**About this task**
Scan the listing and copy each line where the word "number" is present.
··········
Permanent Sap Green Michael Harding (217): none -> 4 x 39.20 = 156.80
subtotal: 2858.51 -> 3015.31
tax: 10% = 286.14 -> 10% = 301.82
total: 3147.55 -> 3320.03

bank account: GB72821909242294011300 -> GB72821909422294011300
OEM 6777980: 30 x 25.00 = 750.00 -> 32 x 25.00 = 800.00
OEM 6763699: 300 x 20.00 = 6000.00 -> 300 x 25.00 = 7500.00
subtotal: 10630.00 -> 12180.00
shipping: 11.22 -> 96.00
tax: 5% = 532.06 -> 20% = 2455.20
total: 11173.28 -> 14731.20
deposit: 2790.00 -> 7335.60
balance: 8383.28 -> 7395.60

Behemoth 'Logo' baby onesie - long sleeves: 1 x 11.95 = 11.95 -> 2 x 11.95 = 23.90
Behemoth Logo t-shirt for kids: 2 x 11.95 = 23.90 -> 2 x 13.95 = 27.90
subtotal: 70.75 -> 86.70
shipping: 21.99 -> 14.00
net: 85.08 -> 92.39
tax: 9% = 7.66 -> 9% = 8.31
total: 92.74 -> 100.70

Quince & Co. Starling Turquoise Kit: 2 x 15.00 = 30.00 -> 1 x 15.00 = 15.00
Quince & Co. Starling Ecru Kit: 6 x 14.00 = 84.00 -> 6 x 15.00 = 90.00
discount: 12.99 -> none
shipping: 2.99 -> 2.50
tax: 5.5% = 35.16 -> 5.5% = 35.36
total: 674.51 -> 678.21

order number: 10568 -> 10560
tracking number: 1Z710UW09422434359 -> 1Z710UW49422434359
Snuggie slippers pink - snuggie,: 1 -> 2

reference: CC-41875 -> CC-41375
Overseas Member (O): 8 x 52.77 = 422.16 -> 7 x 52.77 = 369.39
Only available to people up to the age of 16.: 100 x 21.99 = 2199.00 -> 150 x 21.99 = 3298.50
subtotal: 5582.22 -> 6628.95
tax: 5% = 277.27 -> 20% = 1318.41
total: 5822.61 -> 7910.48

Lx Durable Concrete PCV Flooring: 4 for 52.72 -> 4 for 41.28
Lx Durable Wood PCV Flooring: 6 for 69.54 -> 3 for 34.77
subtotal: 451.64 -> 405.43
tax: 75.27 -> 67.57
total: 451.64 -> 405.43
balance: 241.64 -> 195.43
··········
**Task solution**
order number: 10568 -> 10560
tracking number: 1Z710UW09422434359 -> 1Z710UW49422434359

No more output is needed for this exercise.